Oui, certes, le sens est différent à chaque fois. A ajuster selon contexte.
Mais ces formulations sontt donc correctes selon votre réponse.
Je suis bien d'accord que le " a fugiendo" n'est sûrement ni la tournure la plus élégante,
ni la plus naturelle 😉

Tout cela m'amène à une question plus générale, en fait.

Lorsqu'un choix est possible, hors de ce seul exemple, le latin, de façon générale,
préfère-t-il les "expressions condensées" (j'ignore le qualificatif grammatical générique qu'on leur donne),
tels les exemples que j'ai pu écrire plus haut, ou bien les subordonnées ?

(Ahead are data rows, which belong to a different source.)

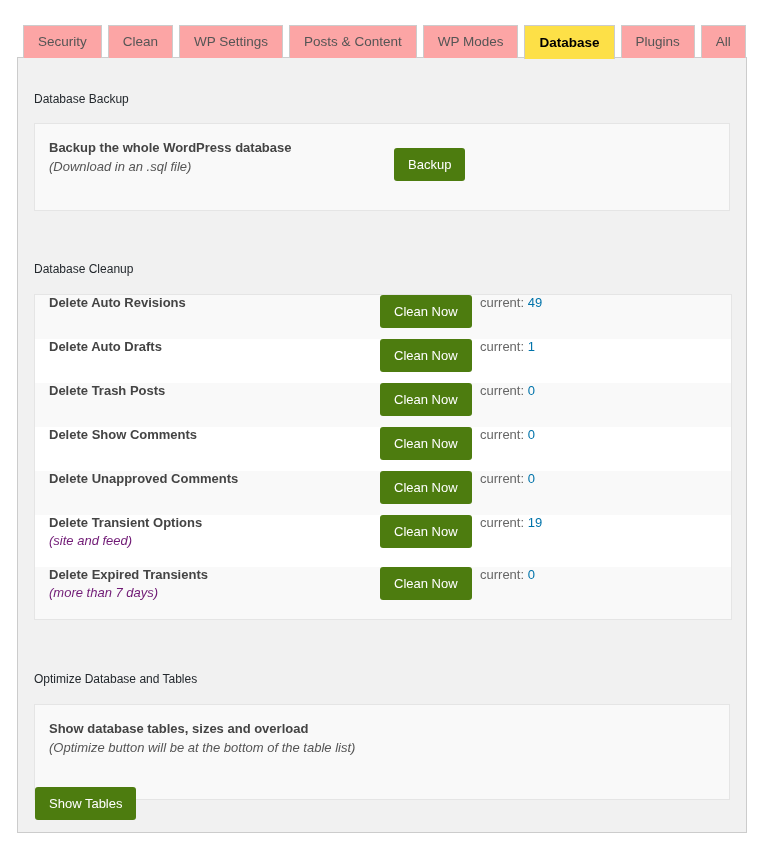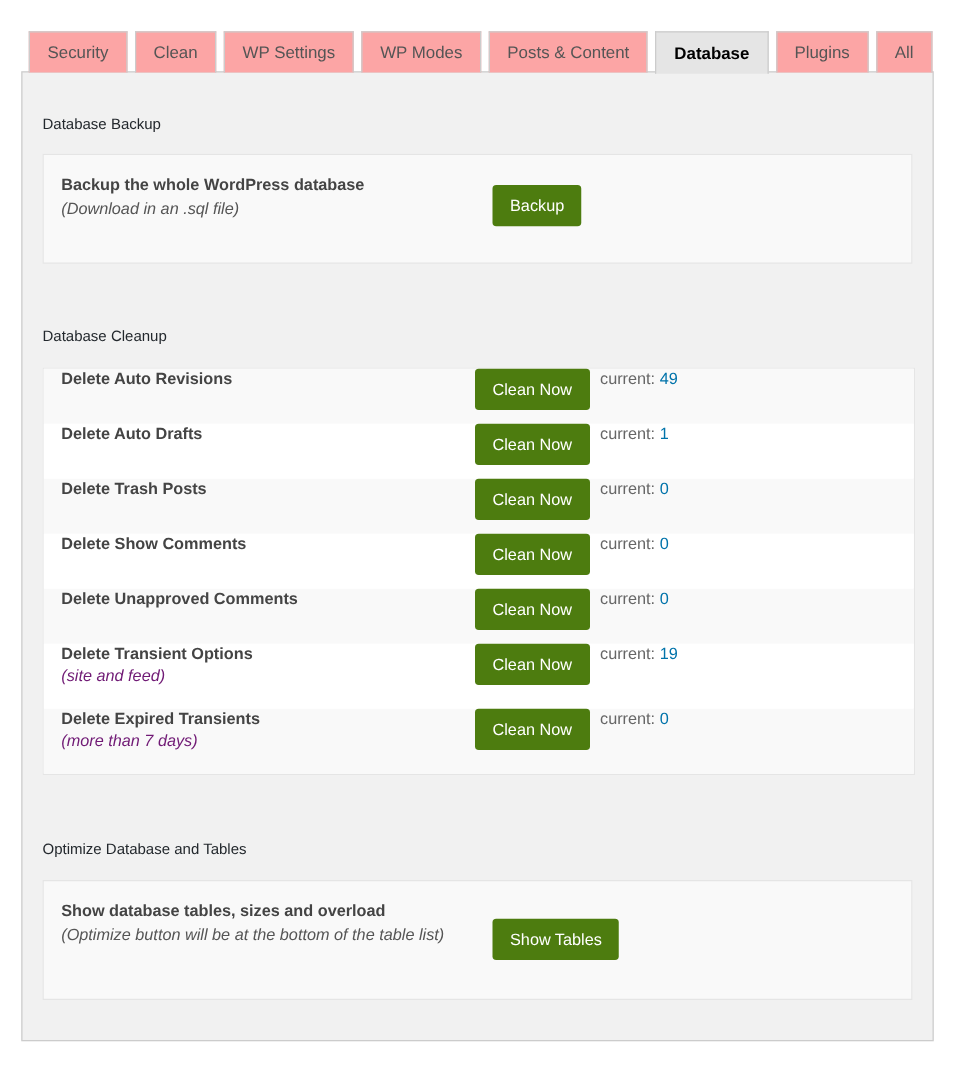"WP Modes" div.tab { order: before "Posts & Content" -> after "Posts & Content" }
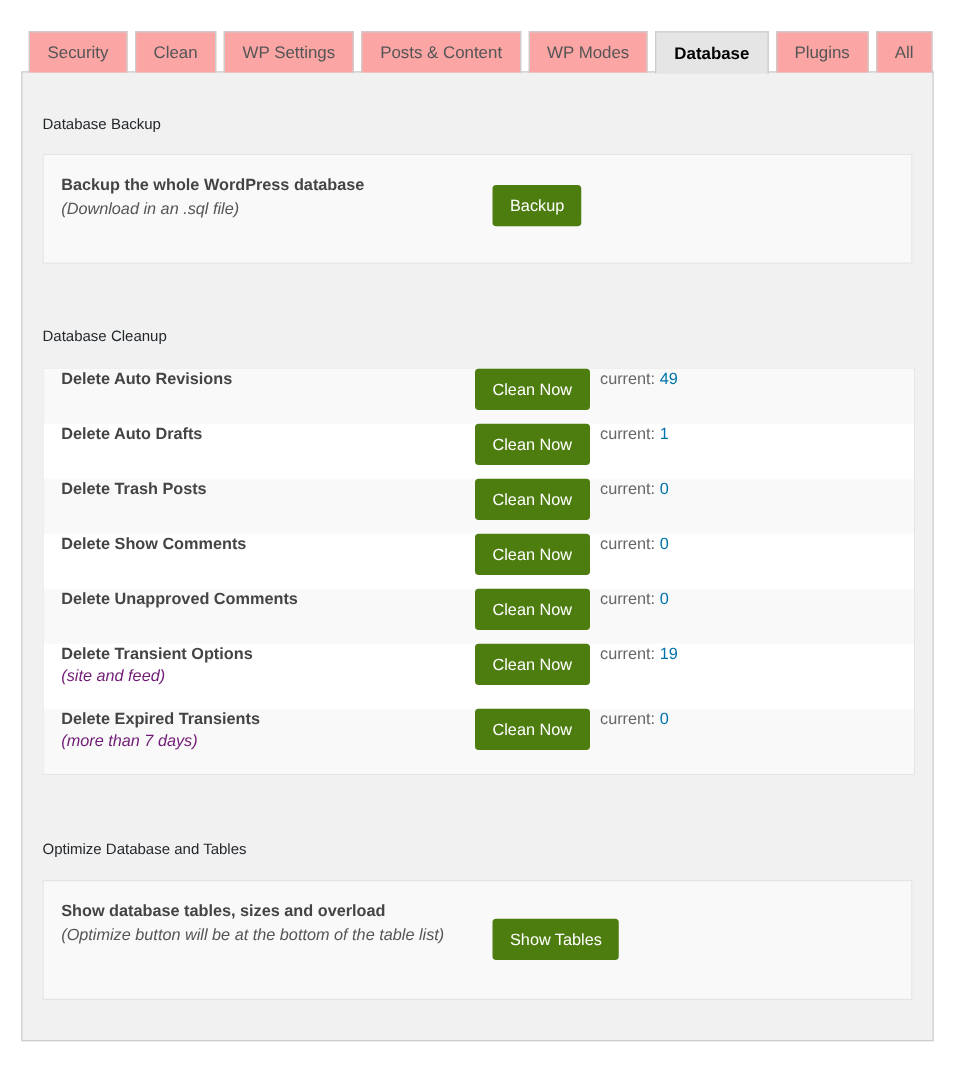"Database" .tab.active { background: #e5e5e5 -> #fde047 }
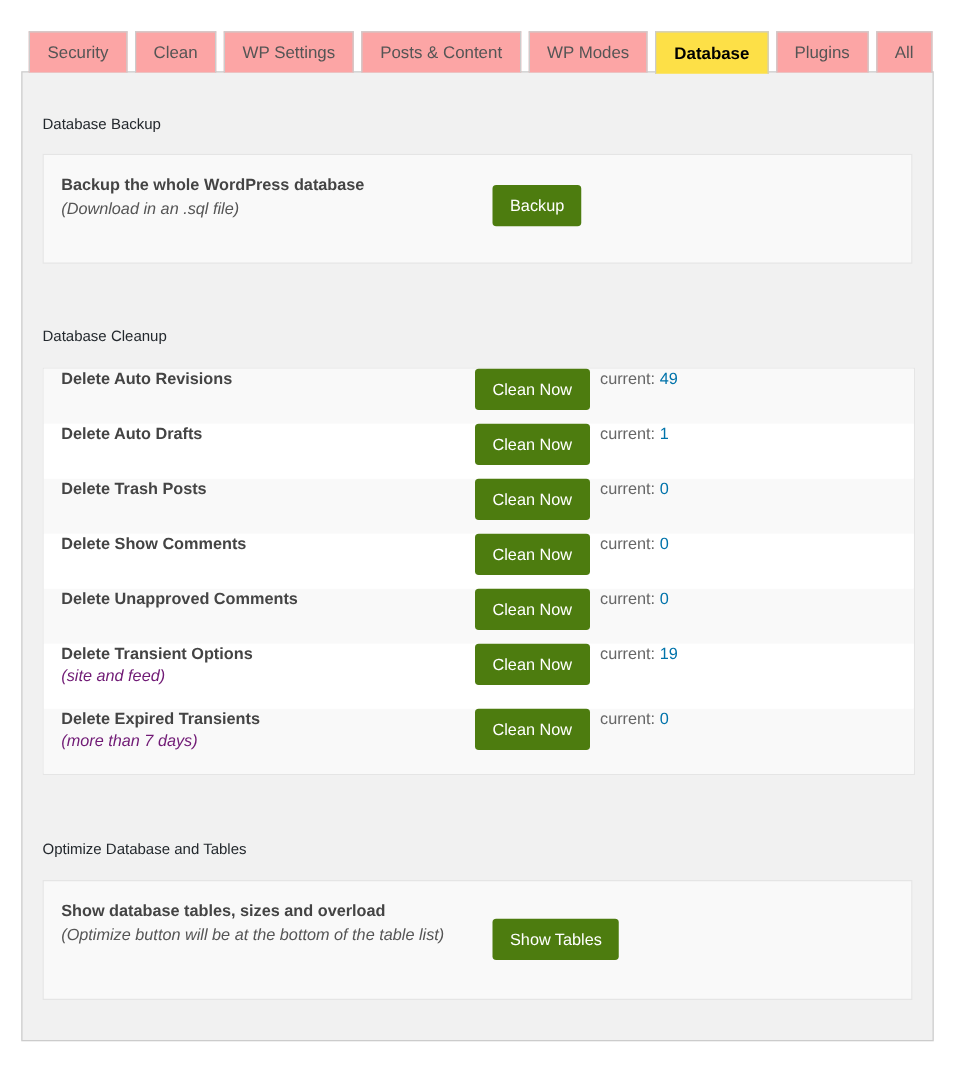"Show database tables, sizes and" div.card { flex-direction: none -> column }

Je pencherais pour la première option (cf. ablatifs absolus, adjectifs verbaux, gérondifs,
participes passés, présents, futurs etc) ; mais je n'en ai pas encore lu suffisamment pour me
faire une idée "définitive" de la chose. J'ai cependant l'impression que, pour le latin classique,
ce qui compte, c'est… le "balancement" (= équilibre, sonorité) des phrases ou des périodes et
que l'on choisit donc, dans une syntaxe orthodoxe, ce qui y convient le mieux.
(Je ne parle évidemment pas versification ici).